Dans Le Dauphiné libéré, extrait de l'annonce du spectacle au Pont de Claix le 20/10/09 :
"Je soulève toutes les pierres pour voir qui est coincé dessous" (Colette Magny). J'avais dix ans, j'ai vu Colette Magny au petit conservatoire de Mireille à la télévision. Je m'en souviens. Et puis, au hasard des luttes. Colette Magny chantait les poètes. La Magny chantait le blues et l'amour. Elle était Bessie Smith, Brenda Wooton et plus encore. Elle avait le scat à fleur de peau, le swing dans le sang. Chanteuse organique, terrienne, inclassable... De ces années, que reste-t-il ? Un disque dans les bacs et une chanson : Mélocoton. La chanson engagée qui faisait éclater de saines colères n'existe plus. Alors Claude Guerre a transmis à Odja Llorca le goût de cette musique juteuse, la puissance du chant et du sens.

Sur le site internet de France Inter, extrait de l'article publié le 22/04/09 :
Par sa dégaine, sa façon d’être, Colette Magny était un personnage atypique dans la chanson contemporaine. Ses colères, ses engagements et son incapacité à rentrer dans un moule aussi souple soit-il, l’ont empêchée d’avoir la carrière qu’elle aurait dû.

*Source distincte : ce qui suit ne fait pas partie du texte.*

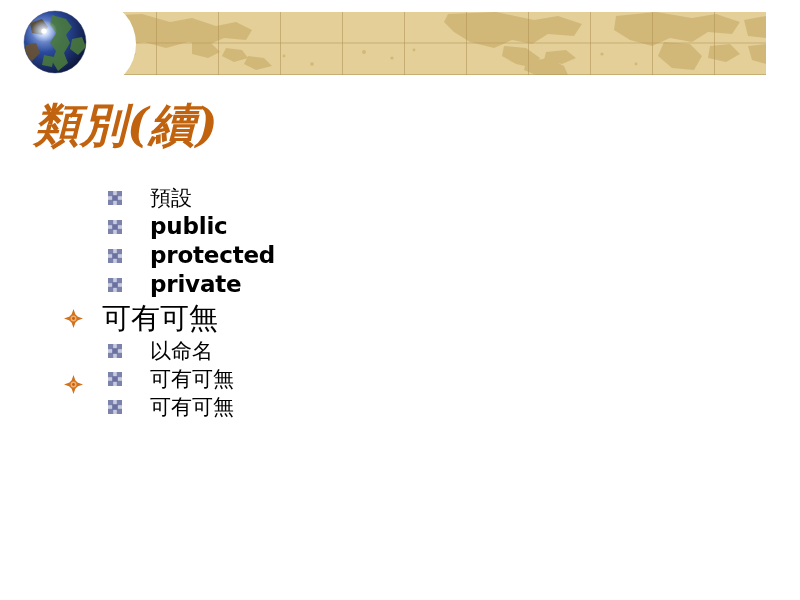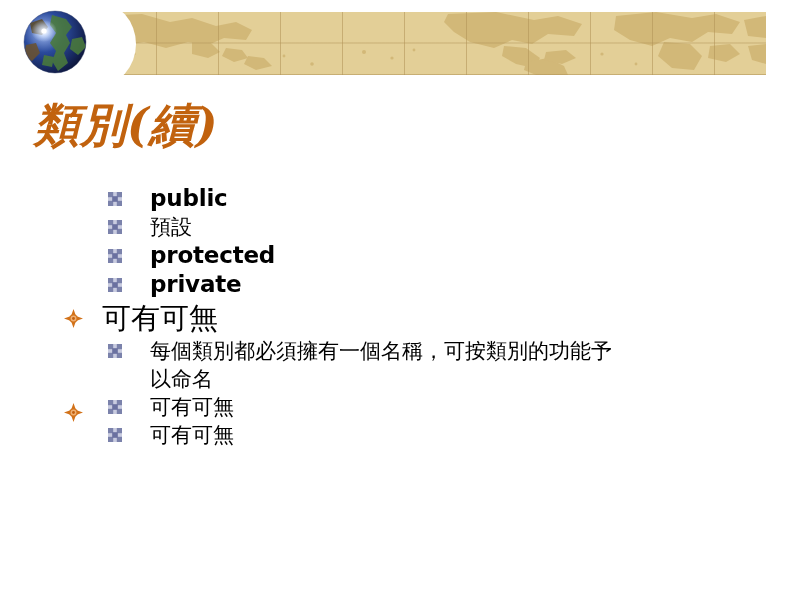--- a/index.html
+++ b/index.html
@@ -228,37 +228,37 @@
       <circle cx="22" cy="22" r="2.6" fill="#ffffff"></circle>
       <circle cx="33" cy="33" r="31" fill="none" stroke="#2a3a66" stroke-width="0.8" opacity="0.5"></circle>
     </svg>
   </div>
 
   <div class="slide-title">類別(續)</div>
 
   <div class="body-area">
 
     <div class="lvl2-group">
+      <div class="lvl2">
+        <svg class="bullet2" viewBox="0 0 14 14">
+          <rect x="0" y="0" width="14" height="14" fill="#7b82ab"></rect>
+          <rect x="5.2" y="0" width="3.6" height="14" fill="#c9cce0"></rect>
+          <rect x="0" y="5.2" width="14" height="3.6" fill="#c9cce0"></rect>
+          <rect x="4.2" y="4.2" width="5.6" height="5.6" fill="#6a71a0"></rect>
+        </svg>
+        <span class="txt">預設</span>
+      </div>
       <div class="lvl2 latin">
         <svg class="bullet2" viewBox="0 0 14 14">
           <rect x="0" y="0" width="14" height="14" fill="#7b82ab"></rect>
           <rect x="5.2" y="0" width="3.6" height="14" fill="#c9cce0"></rect>
           <rect x="0" y="5.2" width="14" height="3.6" fill="#c9cce0"></rect>
           <rect x="4.2" y="4.2" width="5.6" height="5.6" fill="#6a71a0"></rect>
         </svg>
         <span class="txt">public</span>
-      </div>
-      <div class="lvl2">
-        <svg class="bullet2" viewBox="0 0 14 14">
-          <rect x="0" y="0" width="14" height="14" fill="#7b82ab"></rect>
-          <rect x="5.2" y="0" width="3.6" height="14" fill="#c9cce0"></rect>
-          <rect x="0" y="5.2" width="14" height="3.6" fill="#c9cce0"></rect>
-          <rect x="4.2" y="4.2" width="5.6" height="5.6" fill="#6a71a0"></rect>
-        </svg>
-        <span class="txt">預設</span>
       </div>
       <div class="lvl2 latin">
         <svg class="bullet2" viewBox="0 0 14 14">
           <rect x="0" y="0" width="14" height="14" fill="#7b82ab"></rect>
           <rect x="5.2" y="0" width="3.6" height="14" fill="#c9cce0"></rect>
           <rect x="0" y="5.2" width="14" height="3.6" fill="#c9cce0"></rect>
           <rect x="4.2" y="4.2" width="5.6" height="5.6" fill="#6a71a0"></rect>
         </svg>
         <span class="txt">protected</span>
       </div>
@@ -283,21 +283,20 @@
       <span class="txt">可有可無</span>
     </div>
     <div class="lvl2-group">
       <div class="lvl2 wrap">
         <svg class="bullet2" viewBox="0 0 14 14">
           <rect x="0" y="0" width="14" height="14" fill="#7b82ab"></rect>
           <rect x="5.2" y="0" width="3.6" height="14" fill="#c9cce0"></rect>
           <rect x="0" y="5.2" width="14" height="3.6" fill="#c9cce0"></rect>
           <rect x="4.2" y="4.2" width="5.6" height="5.6" fill="#6a71a0"></rect>
         </svg>
-        <span class="wrapline">每個類別都必須擁有一個名稱，可按類別的功能予</span>
         <span class="wrapline">以命名</span>
       </div>
     </div>
 
     <div class="lvl1">
       <svg class="bullet1" viewBox="0 0 20 20">
         <path d="M10 0 L12.6 7.4 L20 10 L12.6 12.6 L10 20 L7.4 12.6 L0 10 L7.4 7.4 Z" fill="#d2721a"></path>
         <circle cx="10" cy="10" r="4.6" fill="#d2721a"></circle>
         <circle cx="10" cy="10" r="3.1" fill="#f0b072"></circle>
         <circle cx="10" cy="10" r="1.5" fill="#c2600f"></circle>

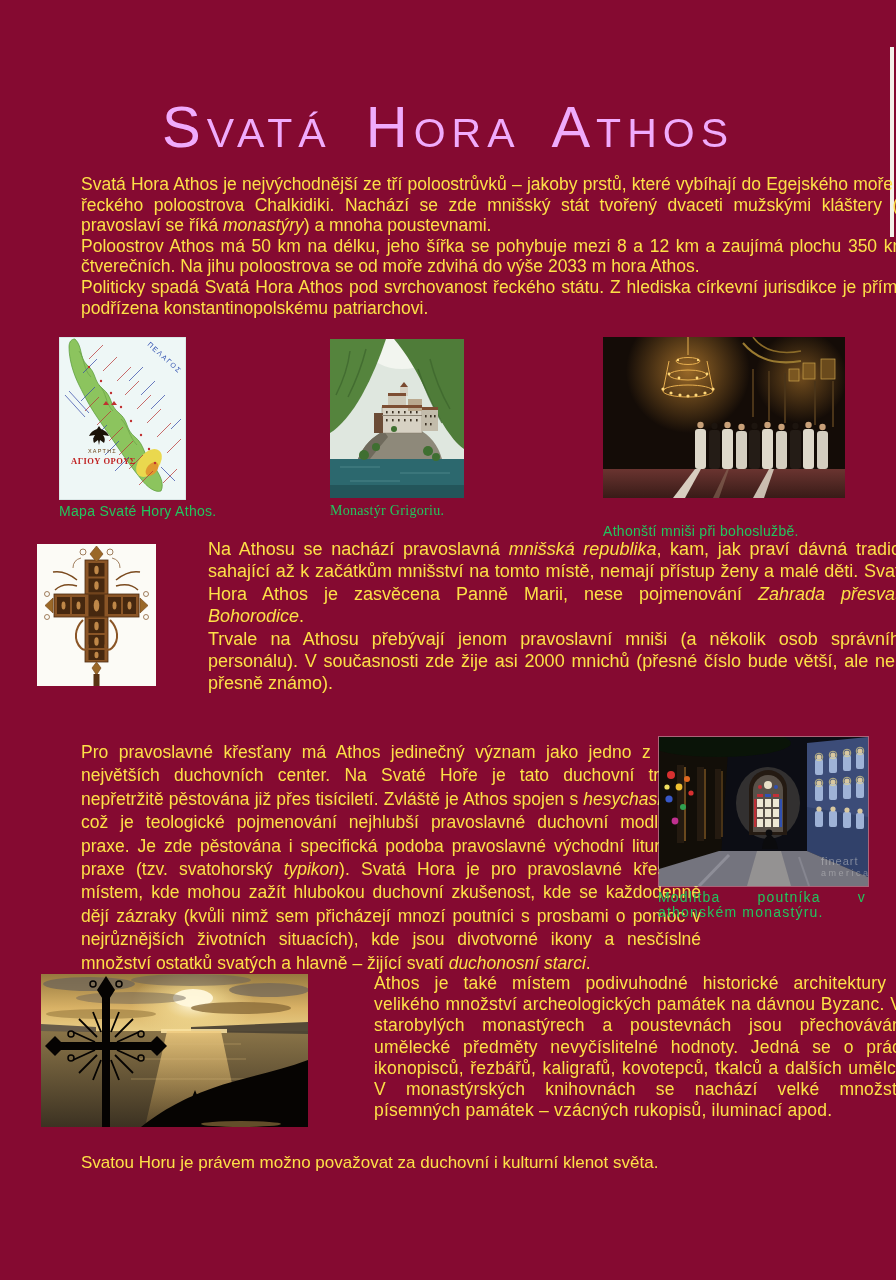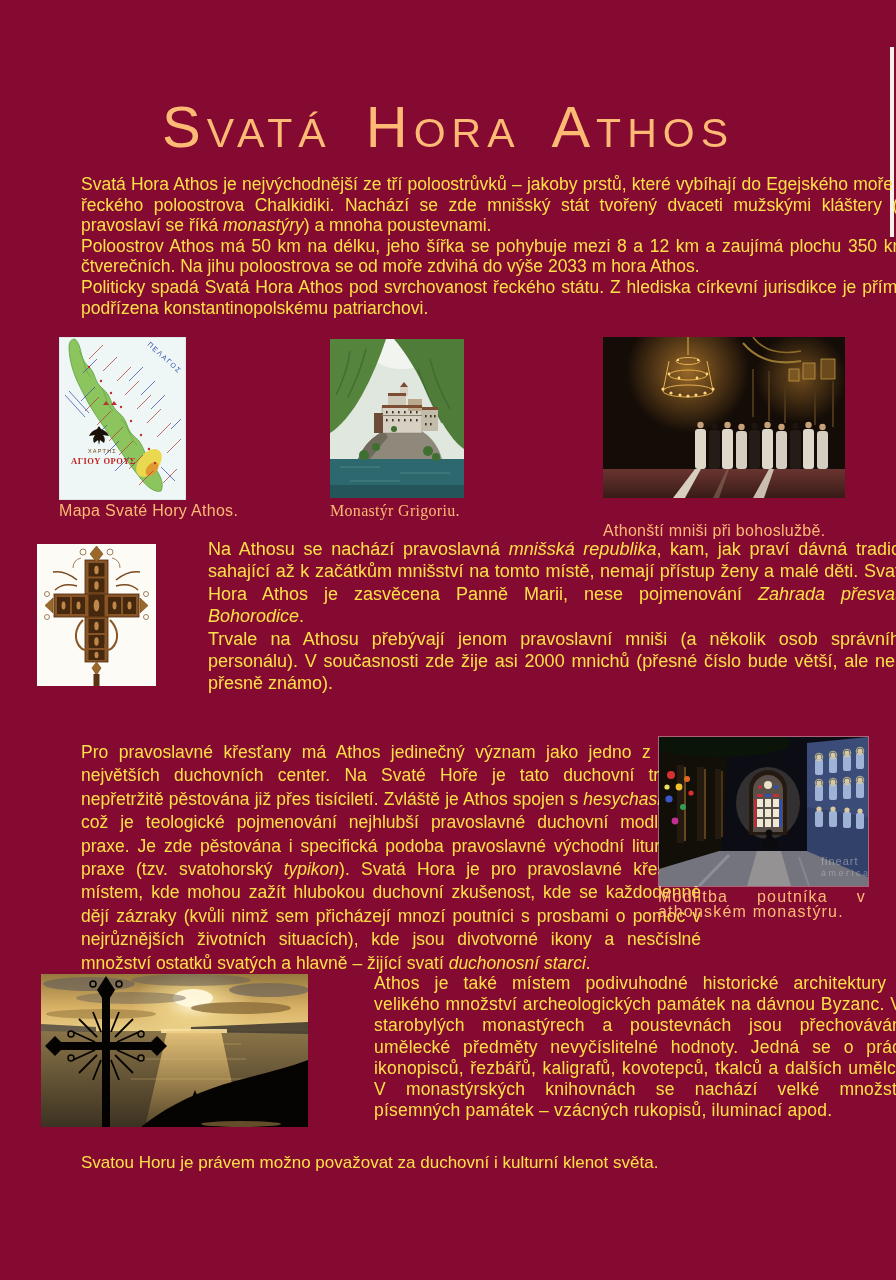--- a/index.html
+++ b/index.html
@@ -3,34 +3,34 @@
 <meta charset="utf-8">
 <style>
   html,body{margin:0;padding:0;background:#850a31;}
   .page{
     position:relative;width:896px;height:1280px;overflow:hidden;
     background:#850a31;color:#fdf8f3;
     font-family:"Liberation Sans",sans-serif;
   }
   .page-title{
     position:absolute;top:56px;left:0;width:100%;
-    text-align:center;color:#fdba74;
+    text-align:center;color:#f0abfc;
     font-variant:small-caps;font-size:58px;font-weight:400;
     letter-spacing:6px;word-spacing:12px;line-height:1.1;
   }
   .bodytext{position:absolute;font-size:17.5px;text-align:justify;color:#fde047;margin-left:44px;}
   .bodytext p{margin:0;}
   .it{font-style:italic;}
   #intro{left:37px;top:174px;width:826px;line-height:20.6px;}
   #cross-text{left:164px;top:538px;width:702px;line-height:22.4px;font-size:18px;}
   #pro-text{left:37px;top:741px;width:620px;line-height:23.4px;}
   #heritage-text{left:330px;top:973px;width:537px;line-height:21.2px;letter-spacing:.2px;}
   #final-line{left:37px;top:1153px;width:760px;font-size:17px;text-align:left;}
   .caption{
-    position:absolute;font-size:16px;line-height:14.5px;color:#fdba74;letter-spacing:.3px;
+    position:absolute;font-size:14px;line-height:14.5px;color:#22c55e;letter-spacing:.3px;
   }
   #cap-map{left:59px;top:504px;width:200px;}
   #cap-monastery{left:330px;top:504px;width:200px;font-family:Liberation Serif, serif;}
   #cap-monks{left:603px;top:524px;width:240px;}
   #cap-cross{left:37px;top:691px;width:124px;text-align:justify;letter-spacing:.8px;}
   #cap-corridor{left:658px;top:890px;width:208px;text-align:justify;letter-spacing:1.2px;}
   .fig{position:absolute;margin:0;padding:0;line-height:0;}
   .fig svg{display:block;}
   #fig-map{left:59px;top:337px;}
   #fig-monastery{left:330px;top:339px;}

Sa voix grave dénonçait sans relâche les injustices de tous poils et ses emportements légendaires ne s’apaisaient jamais.

 

Dans le JDD, article de Annie Chémieux , publié le 27/07/09 :

Elle demeure à jamais l'auteur, entre autres, de Melocoton, reçue en plein coeur dans les années 60. Disparue en 1997, Colette Magny, sa rage, sa révolte, sa poésie ressuscitent sur scène, le temps d'un spectacle tout en sensibilité aigue, en subtile distance, en émotion. Le travail à la chaîne, les grèves, la solidarité, la chanteuse à la voix inoubliable en avait fait la chair de ses textes, comme elle mettait la poésie -Hugo, Verlaine, Aragon - ou des compagnons d'esprit en musique. Cette chanson engagée comme il n'en existe plus fait éclater une saine colère. Odja Llorca, robe rouge révolutionnaire, se coule dans les mots et les notes, la sincérité à fleur de peau. Qu'elle chante Louise Labé, a cappella, danse, rugisse ou murmure, elle est comme une petite s?ur qui dirait les paroles de la grande Magny. L'heure, intense, passe comme un souffle.